RIDABLE TRAINS ON A BUDGET
1.5-inch-scale trains can get very expensive.  But I wanted to get into the hobby without
spending a lot of money.  So here are some tips on how to get a lot of railroad fun without
spending a fortune.
TRACK CONSTRUCTION - WELL UNDER 3 DOLLARS PER RUNNING FOOT!
RAIL

Real Trains Rail
- selling for 8.00 per 8 ft 10 inch piece.  This length can be shipped UPS.  
www.realtrains.com
   The price is right but the shipping top the East Coast iis costly, adding as much as 50% to the
cost.
   Their rail is 7/8 inch high and has a very realistic profile.
   Joint bars can be purchased as a pair with bolts and locking nuts for 99 cents a set.
Culp Rail - sold by Peter Nuskey in Southampton PA 215-355-3391- selling for 86 cents a
foot in ten foot sections.  I live close enough to pick it up myself, so the end cost is a lot lower
than rail shipped from California.
    Rail is slightly shorter than 7/8 inch and simulates 115 pound rail in 1.5 inch scale, and has a
very realistic profile.
    Splice bars are 15 cents apiece.  #4 frogs are $21, #6 are $23, #8 are $27.
  
TRACK SCREWS

I am using 1-inch hex/washer head #10 sheet metal screws, zinc coated.
Best price I can find is at Real Trains - 2 cents apiece in bags of 1000 (plus shipping).
(I tried various internet sources - generally 4 cents and higher, and at Home Depot it's 6 cents
and up.)

TIES

I am using treated 2x6's ripcut lengthwise, 13.75 inch length.  I can get 14 ties per 8 foot piece.
Home Depot price is $4.97 per 8-foot piece, which is 35.5 cents apiece.
I always look in the "Cull Bin" for discounted short or damaged pieces of 2x6 or 2x4.  I can get
the price per tie down to 17 cents or so.
Another idea is to find a contractor who replaces decks.  He may be willing to give you
discarded treated lumber at no charge.
With ties at 17 cents apiece, you can make good looking track for $2.50 per running foot!

BALLAST

If you can pick it up yourself, using a pickup truck or dump trailer, you can get ballast material
for a good price.
I am not too far from a mulch-and-landscape center that sells most sizes of crushed stone for
$22 a yard (about 1.5 tons).
If you have a quarry nearby, you may be able to pick up the stone yourself.  In my area they
stopped doing this.  Adding delivery costs can bring it up to $28 a ton (42 per yard), which is
almost twice the price of getting it yourself.
I prefer 3/4 inch crushed stone for ballast, but larger sizes are better for building up a base for
your track.
Another idea I heard of is to use road millings, the leftover stone/asphalt mix that results when a
crew mills a road before repaving it.
Updated 4/5/11
[home]
LOCOMOTIVES - YOU CAN BUILD ONE FOR UNDER 800 DOLLARS!
BATTERY POWERED LOCOMOTIVES

In 1.5 inch scale, battery power offers smooth, quiet running at a fraction of the cost of
gas-powered and gas/hydraulic drive.  Batteries seem to last a good 4 hours plus.  I get worn
out before the batteries run down.

I happened upon the website of
Ride Trains, and they offer a power chassis (frame, wheels,
350W motor, chain drive, etc) for $499.
You would also need to order a motor controller ($73) and a handheld control ($41).
Locally you would need to buy batteries, a battery disconnect switch, wire, fuse holder, and
couplers (or homemade drawbars).
You would also need to buy materials for a body.  I found a good sheet of 3/4 plywood for
$24.
RIDING CARS - JUST OVER 100 DOLLARS!
The highest cost of building a riding car is the trucks and couplers.  So build one with 4
wheels instead of 8, and drawbars instead of couplers.
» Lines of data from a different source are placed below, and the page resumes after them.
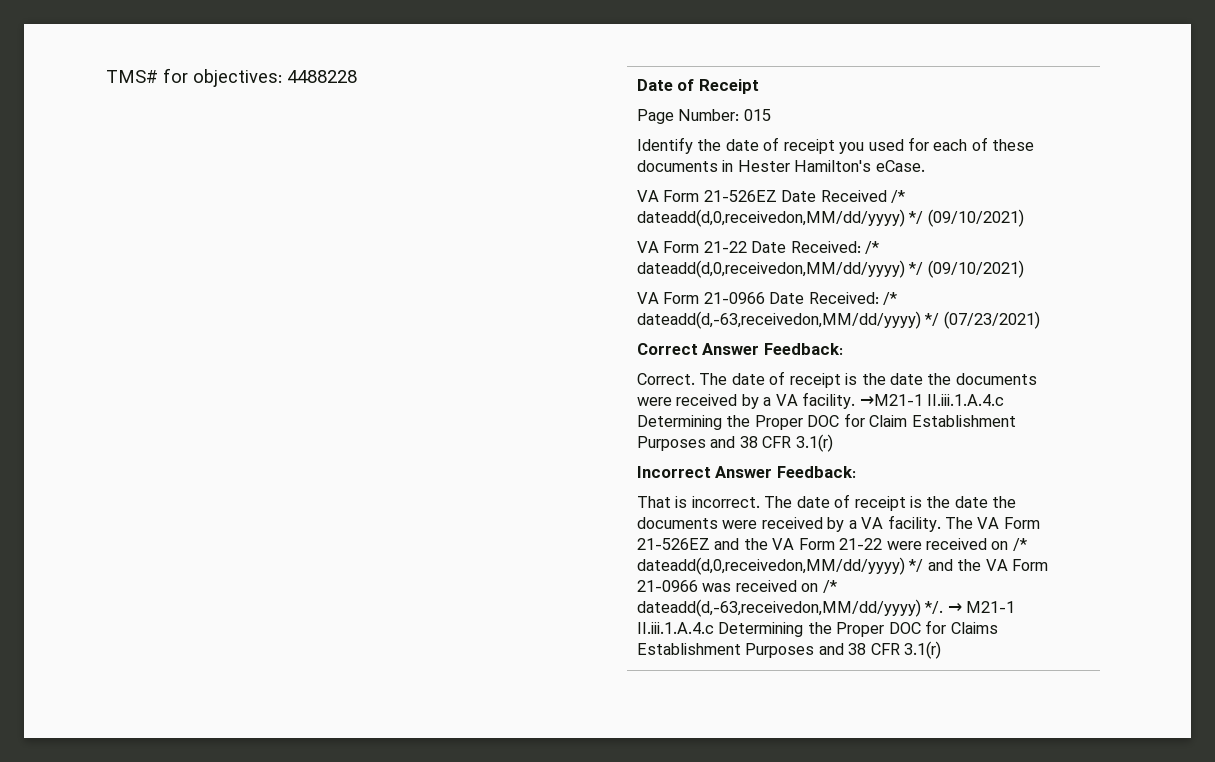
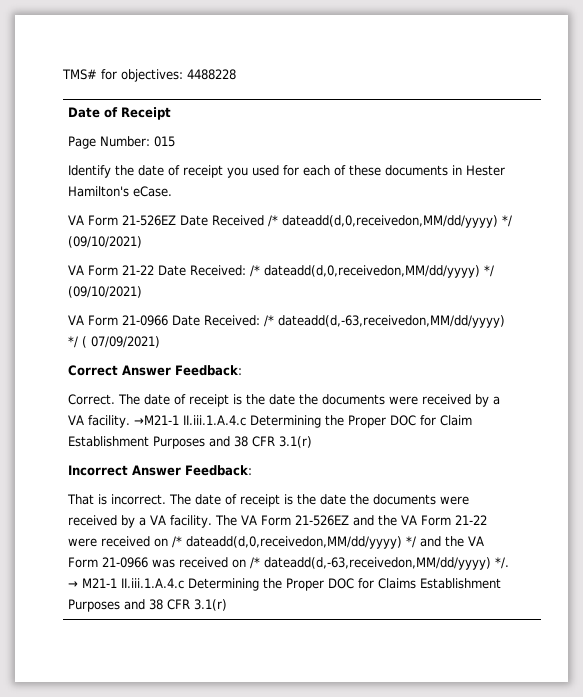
- VA Form 21-0966 Date Received: /* dateadd(d,-63,receivedon,MM/dd/yyyy) */ (07/23/2021)
+ VA Form 21-0966 Date Received: /* dateadd(d,-63,receivedon,MM/dd/yyyy) */ ( 07/09/2021)

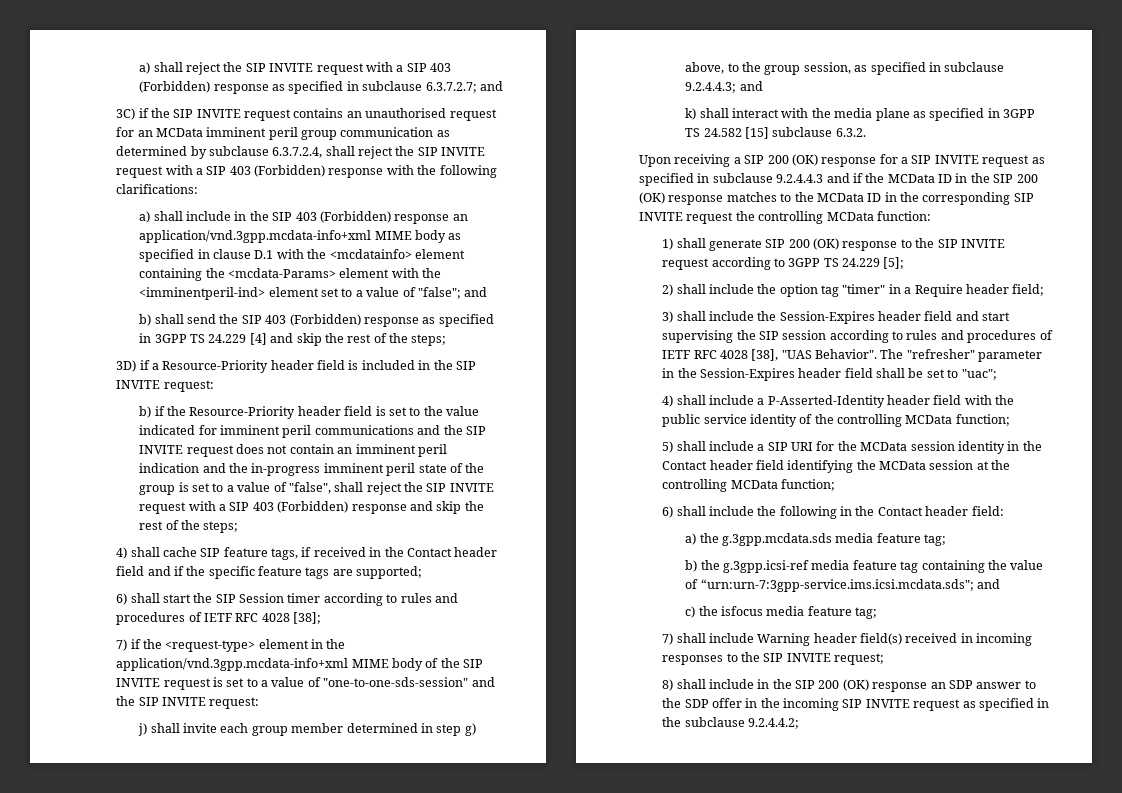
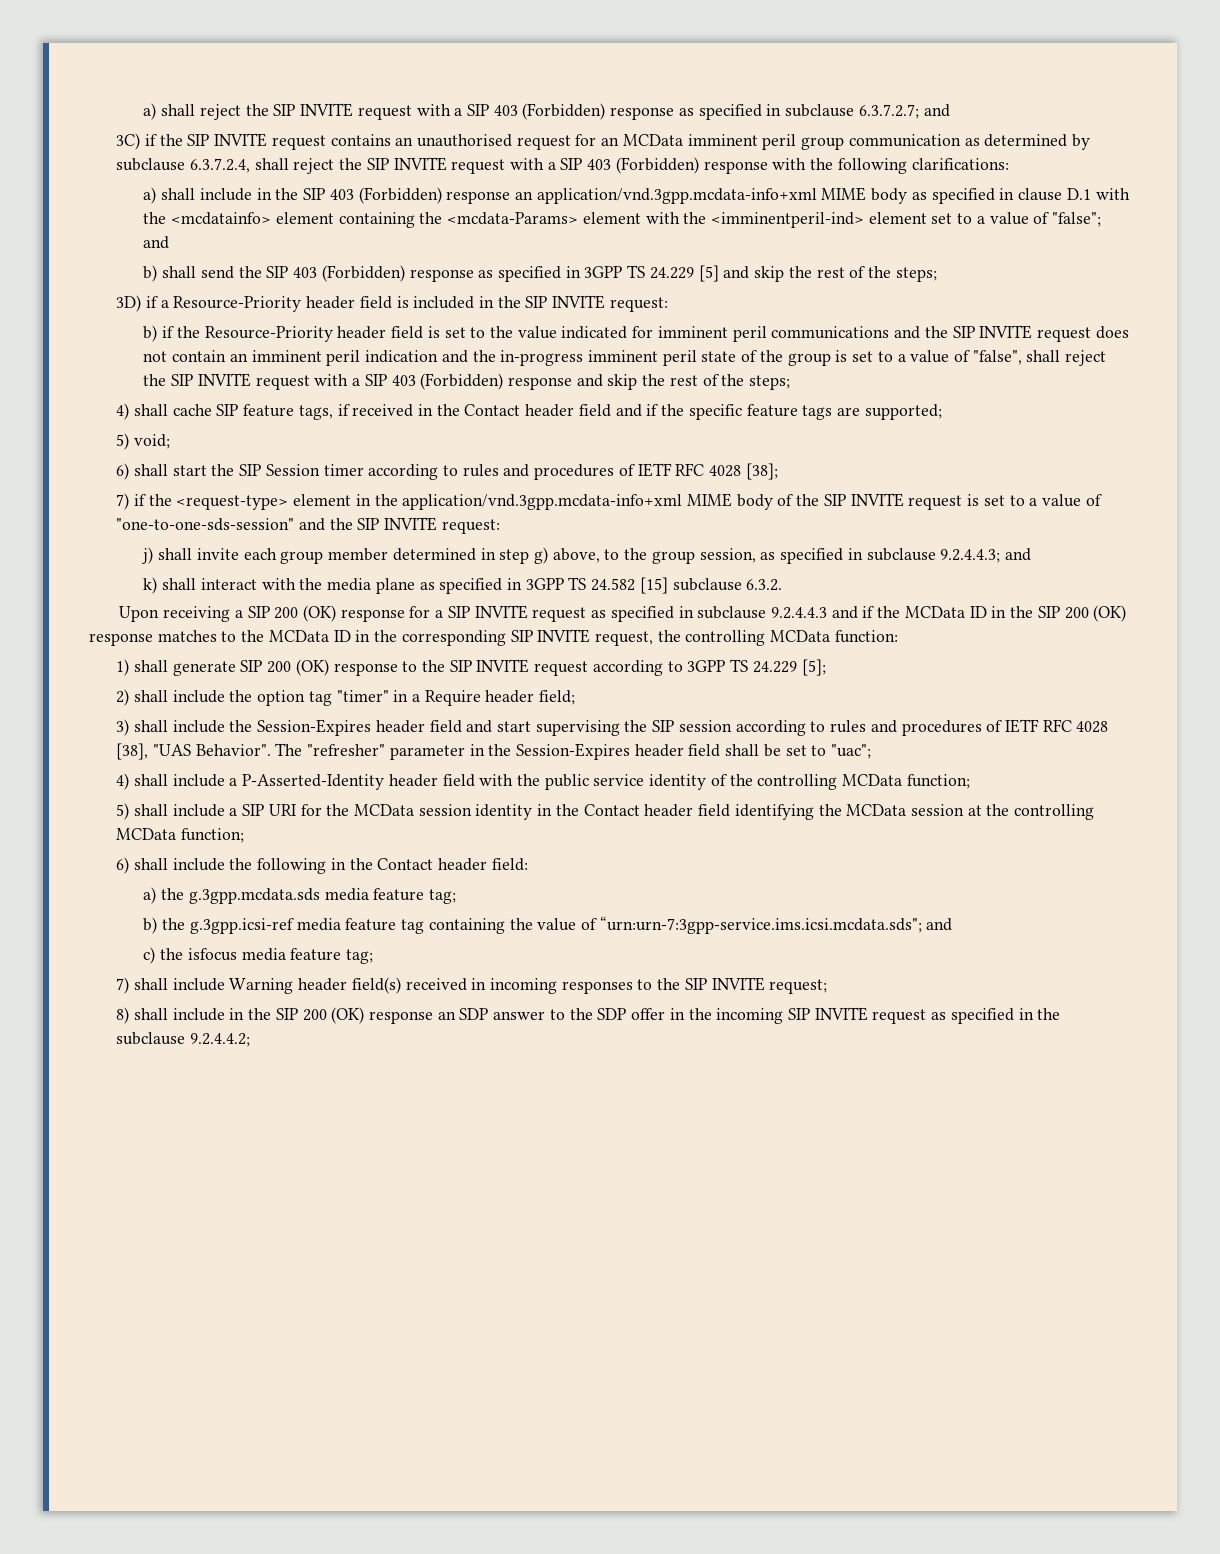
- b) shall send the SIP 403 (Forbidden) response as specified in 3GPP TS 24.229 [4] and skip the rest of the steps;
+ b) shall send the SIP 403 (Forbidden) response as specified in 3GPP TS 24.229 [5] and skip the rest of the steps;
+ 5) void;
- Upon receiving a SIP 200 (OK) response for a SIP INVITE request as specified in subclause 9.2.4.4.3 and if the MCData ID in the SIP 200 (OK) response matches to the MCData ID in the corresponding SIP INVITE request the controlling MCData function:
+ Upon receiving a SIP 200 (OK) response for a SIP INVITE request as specified in subclause 9.2.4.4.3 and if the MCData ID in the SIP 200 (OK) response matches to the MCData ID in the corresponding SIP INVITE request, the controlling MCData function:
I found a good deal on wheelsets from
Plum Cove Studios.  When I bought them they were
$39 per axle.  They are now $49 with free shipping, still a great price for good-looking,
sturdy wheelsets.
Bearings - I used thrust bearings from Tractor Supply at 3.59 apiece.
Bearings are mounted on 3/4 plywood using 1 1/8 inch holes.  Each wheelset is mounted in a
sturdy box-like frame, which is then mounted to the base of the car.
The body is built from that same 3/4 plywood as the locomotive.  To reduce waste I cut the
largest pieces first.  And remember that golden rule, "Measure Twice, Cut Once."  I've saved
a lot of good lumber that way!
CONCLUSION

     You can have a lot of fun with this hobby without spending a lot of
money.         I sure do!

     I'll try to pass along more hints as I find them!